The prism belongs to a sacred geometry, which Dahlsen has depicted throughout his career. As a form it crystalizes the work’s sense of becoming – the changing state and representation of its plastics as well as the work’s transformative potential for the viewer. The prism becomes an anchor of stillness and emptiness in a scene otherwise brimming with objects and detail. It channels the ebb and flow of consciousness to make us pause on its subject of ocean litter and environmental degradation.

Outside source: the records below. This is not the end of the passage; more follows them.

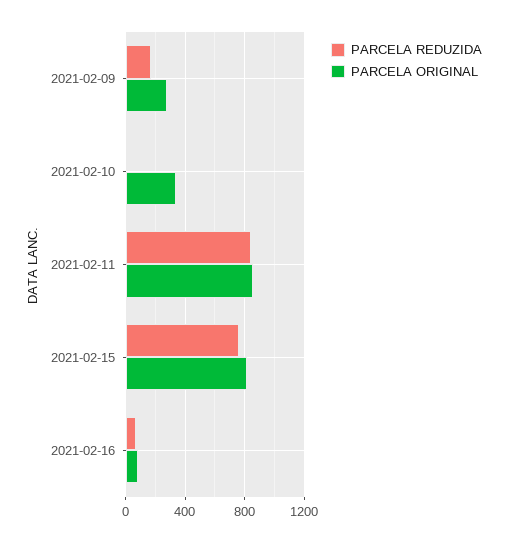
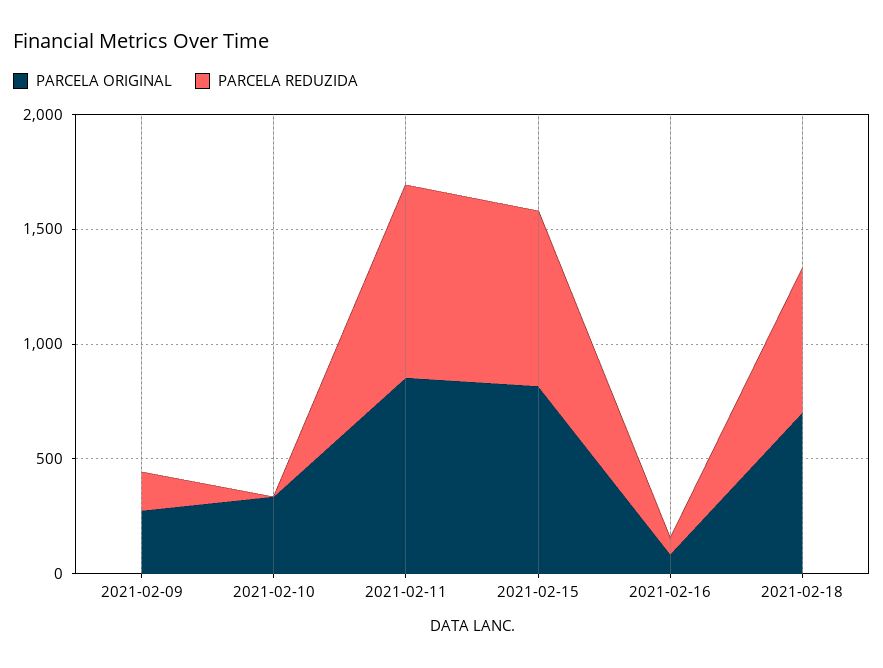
PARCELA ORIGINAL, 2021-02-18: none -> 700
PARCELA REDUZIDA, 2021-02-18: none -> 600

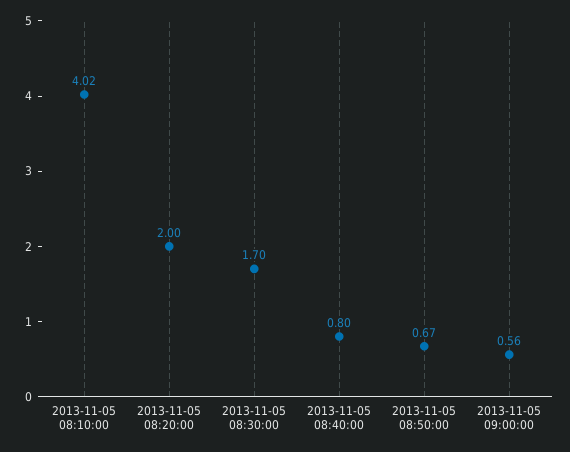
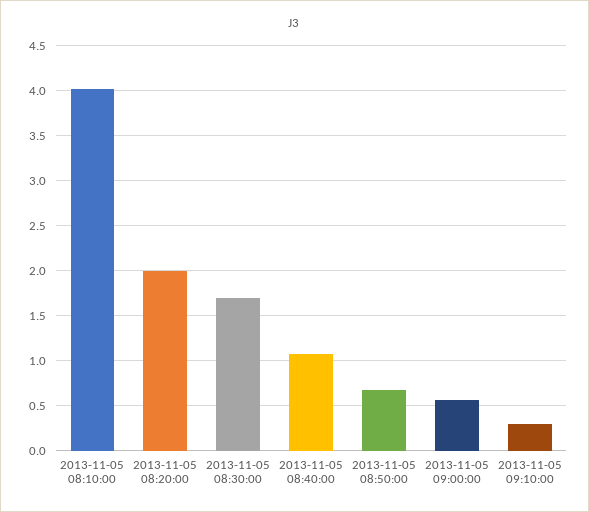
2013-11-05 08:40:00: 0.8 -> 1.1
2013-11-05 09:10:00: none -> 0.3

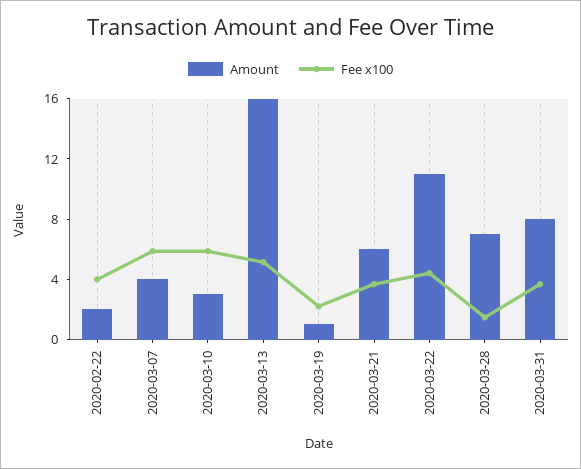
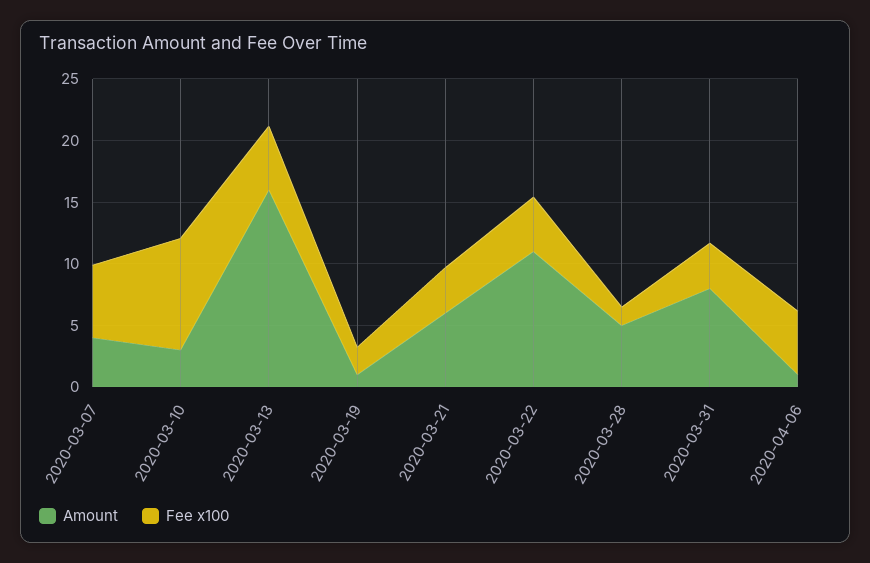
Amount, 2020-02-22: 2 -> none
Fee x100, 2020-02-22: 4 -> none
Fee x100, 2020-03-10: 6 -> 9
Amount, 2020-03-28: 7 -> 5
Amount, 2020-04-06: none -> 1
Fee x100, 2020-04-06: none -> 5

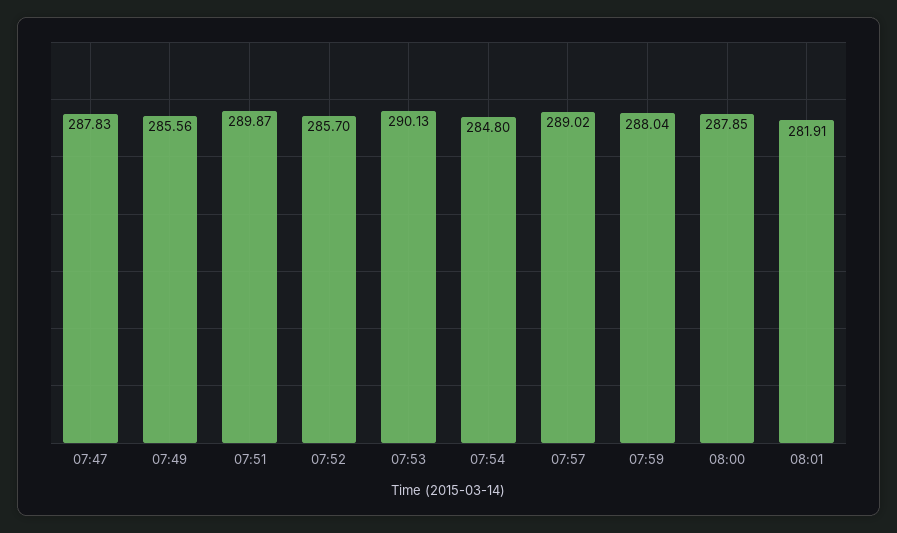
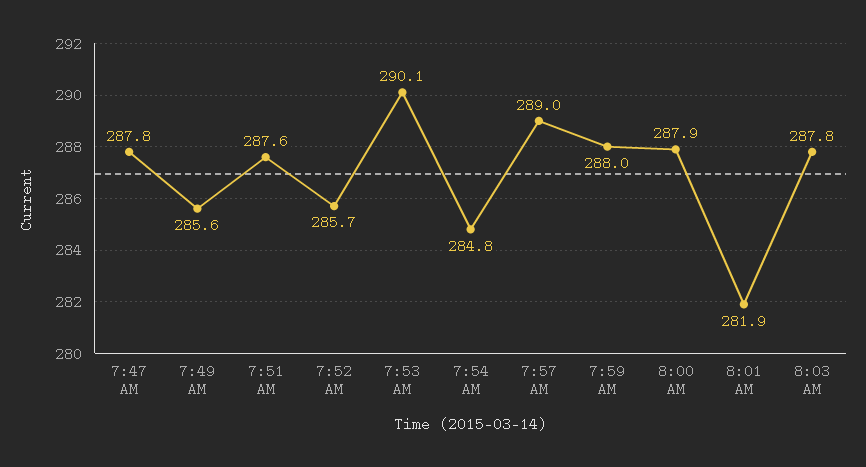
07:51: 289.87 -> 287.6
8:03 AM: none -> 287.8

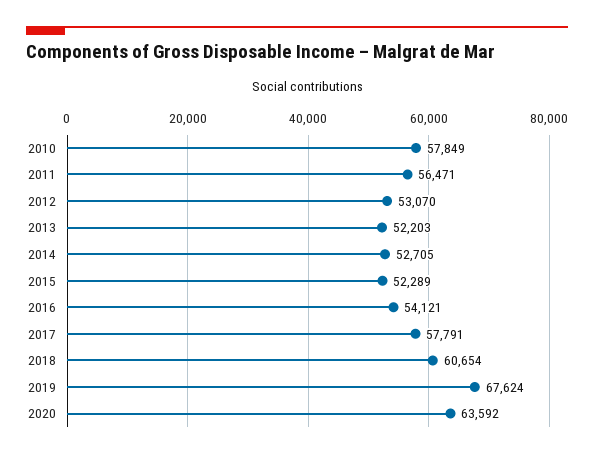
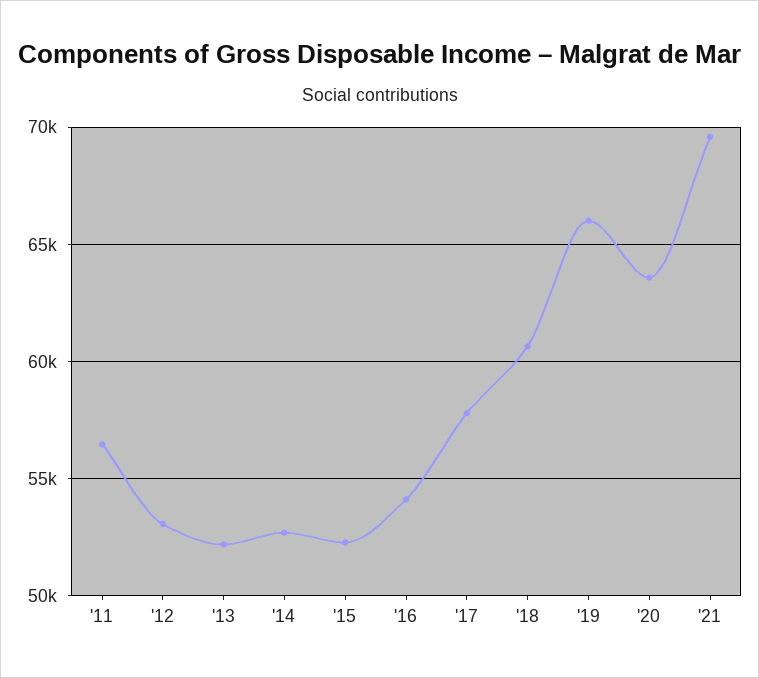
2010: 57849 -> none
2019: 67624 -> 66000
'21: none -> 69500

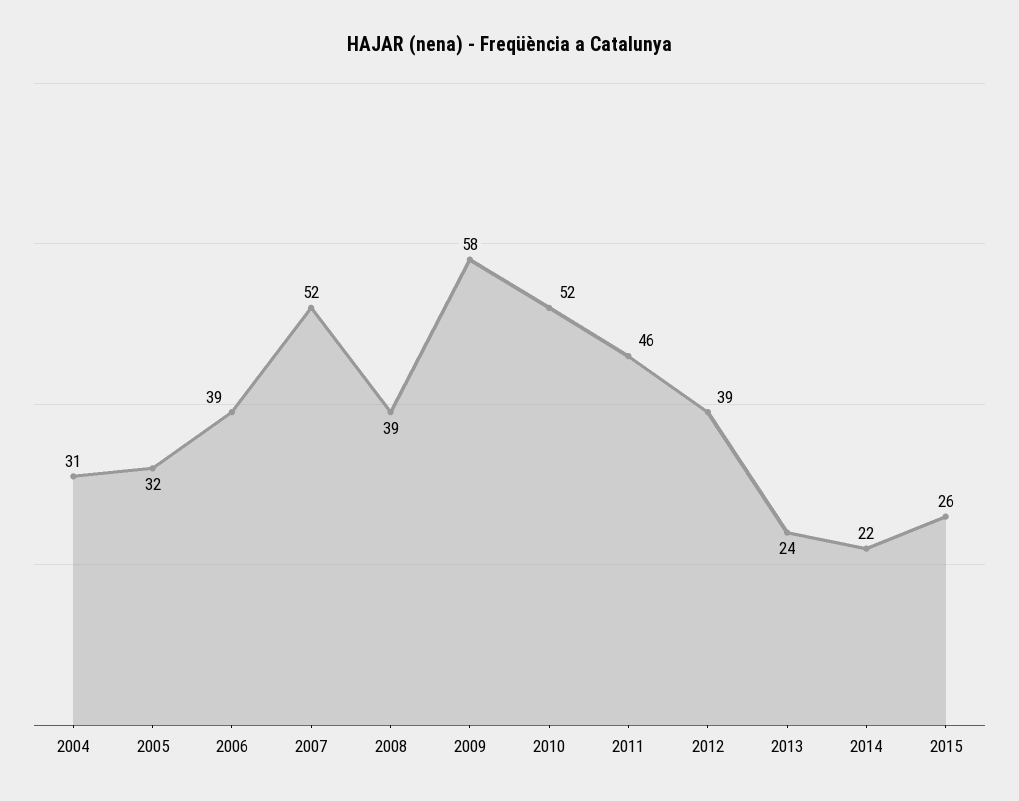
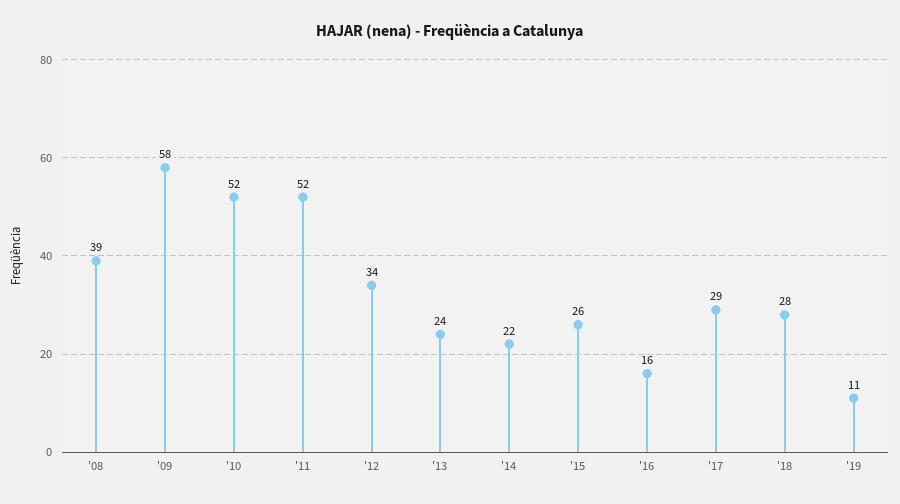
2004: 31 -> none
2005: 32 -> none
2006: 39 -> none
2007: 52 -> none
2011: 46 -> 52
2012: 39 -> 34
'16: none -> 16
'17: none -> 29
'18: none -> 28
'19: none -> 11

Dahlsen first began collecting coastal debris while scouting for driftwood to make some furniture. Initially he had no grand ideas about what to do with it, the compulsion to collect and categorise (by colour, form) simply driven by the strange, foretelling beauty of the plastics. Admittedly, driftwood also found its way into this collection and its eventual transformation as art. Similarly, Dahlsen’s PhD set out with a different set of objectives. Initially it was going to be as a written thesis only, examining the role and place of environmental art in the wake of the Global Financial Crisis. It then changed to include his studio practice as a key dimension and manifestation of the research, later extending into ‘paintings’, which are simultaneously photographs and assemblages, and into prints, which blend digital and time-worn analogue technologies.

An echo has no clear sense of beginning or end. It is a residual trace as the works in Echoes are also traces of former works by Dahlsen, of the multiple lives and journeying of its objects and material sensibilities. We see Dahlsen’s conservationist ethic in the economy of this approach, the drawing out and repetition of his key imagery and motifs which, unlike plastic surgery, deals more in the metaphysical, in the emptying out of conscious thought towards an eternal state of potentiality, of becoming.

Maurice O’Riordan August 2016

Maurice O'Riordan is a Darwin-based arts writer. He is currently director of the Northern Centre for Contemporary Art, Darwin, and was former editor of Art Monthly Australia magazine from 2008 to 2013.